Batlow  is a town in the South West Slopes region of New South Wales, Australia, on the edge of the Great Dividing Range, 775 m above sea level.

Batlow is well known for its apples. About 50 growers in the district supply 1.6 million cases of apples, or 10% of the Australian apple crop, to the Australian market.  The district also produces cherries and stone fruit. The town's main landmark, the "Big Apple", which stands on private land 5 km north of the town, stands testament to the orchards which have been vital to the town's economy for over 120 years.

History 
Before European settlement the Wiradjuri people lived in the Batlow area. Hamilton Hume and William Hovell were the first Europeans to explore the area in 1824, en route to Port Phillip.
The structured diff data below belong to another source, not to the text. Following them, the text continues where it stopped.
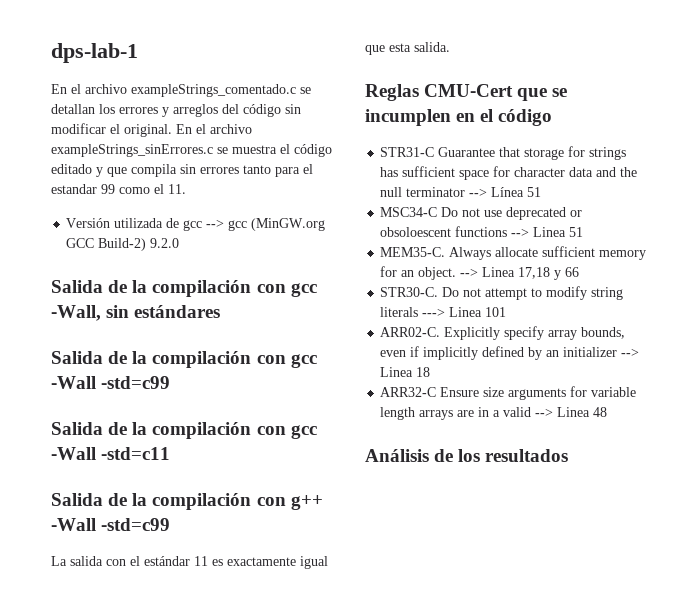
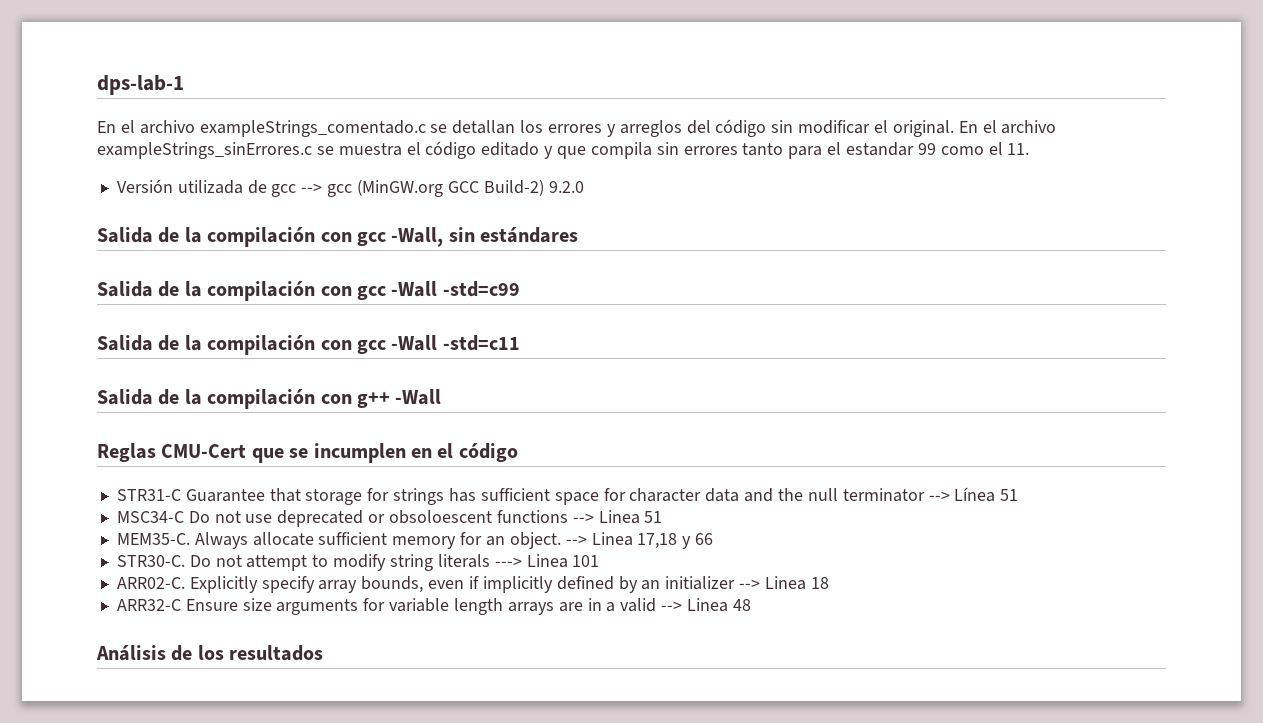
- Salida de la compilación con g++ -Wall -std=c99
- La salida con el estándar 11 es exactamente igual que esta salida.
+ Salida de la compilación con g++ -Wall

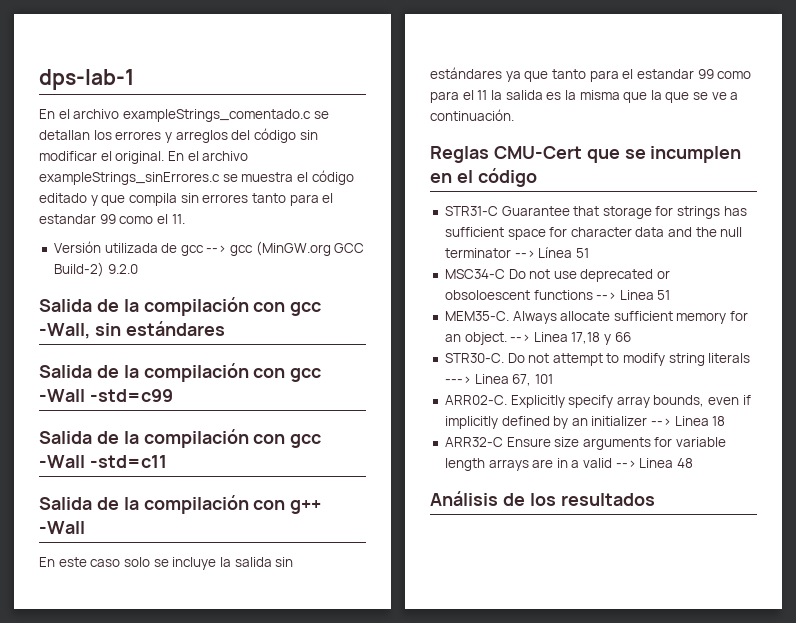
+ En este caso solo se incluye la salida sin estándares ya que tanto para el estandar 99 como para el 11 la salida es la misma que la que se ve a continuación.
- Do not attempt to modify string literals ---> Linea 101
+ Do not attempt to modify string literals ---> Linea 67, 101

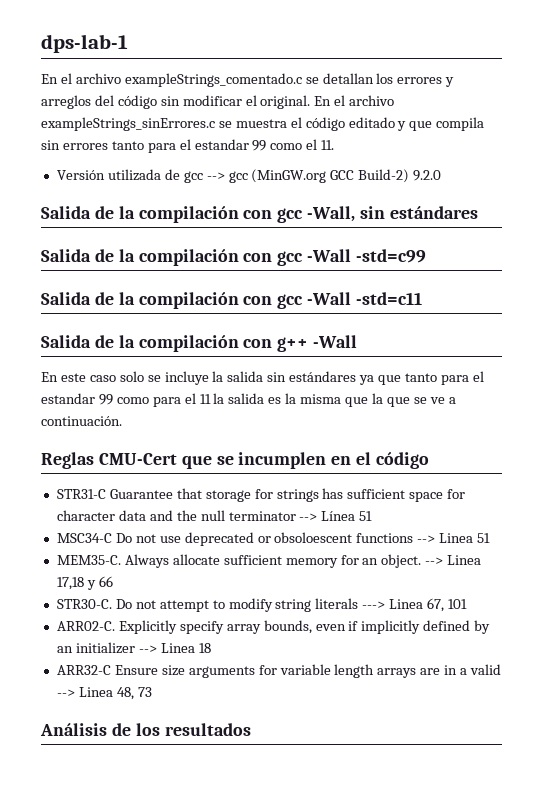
- ARR32-C Ensure size arguments for variable length arrays are in a valid --> Linea 48
+ ARR32-C Ensure size arguments for variable length arrays are in a valid --> Linea 48, 73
When gold was discovered in the area in 1854, a small settlement called Reedy Creek was established as a supply point and service centre for the mining area, and a Mr Batlow surveyed a townsite nearby. The gold deposits were quickly exhausted, but farmers found the area better suited to a variety of crops, so the mining supply point was moved and the current township established around 1855. Reedy Flat Post Office opened on 1 August 1873 and was renamed Batlow in 1889. Fruit trees and timber quickly became the main sources of income for the town, and in 1910 the townsite was gazetted.

In 1922, the first cool stores in New South Wales were constructed in the town. At  the same time a railway was built from nearby Tumut. These developments facilitated the town's trade with Sydney and beyond. The district supplied troops with dehydrated fruit and vegetables during World War II.
Many Land Army Girls were stationed in and around Batlow during the Second World War and a sizeable collection of memorabilia is held at the Historical Society Museum. There are two Soldier Settlements close to Batlow, Willigobung and Kunama.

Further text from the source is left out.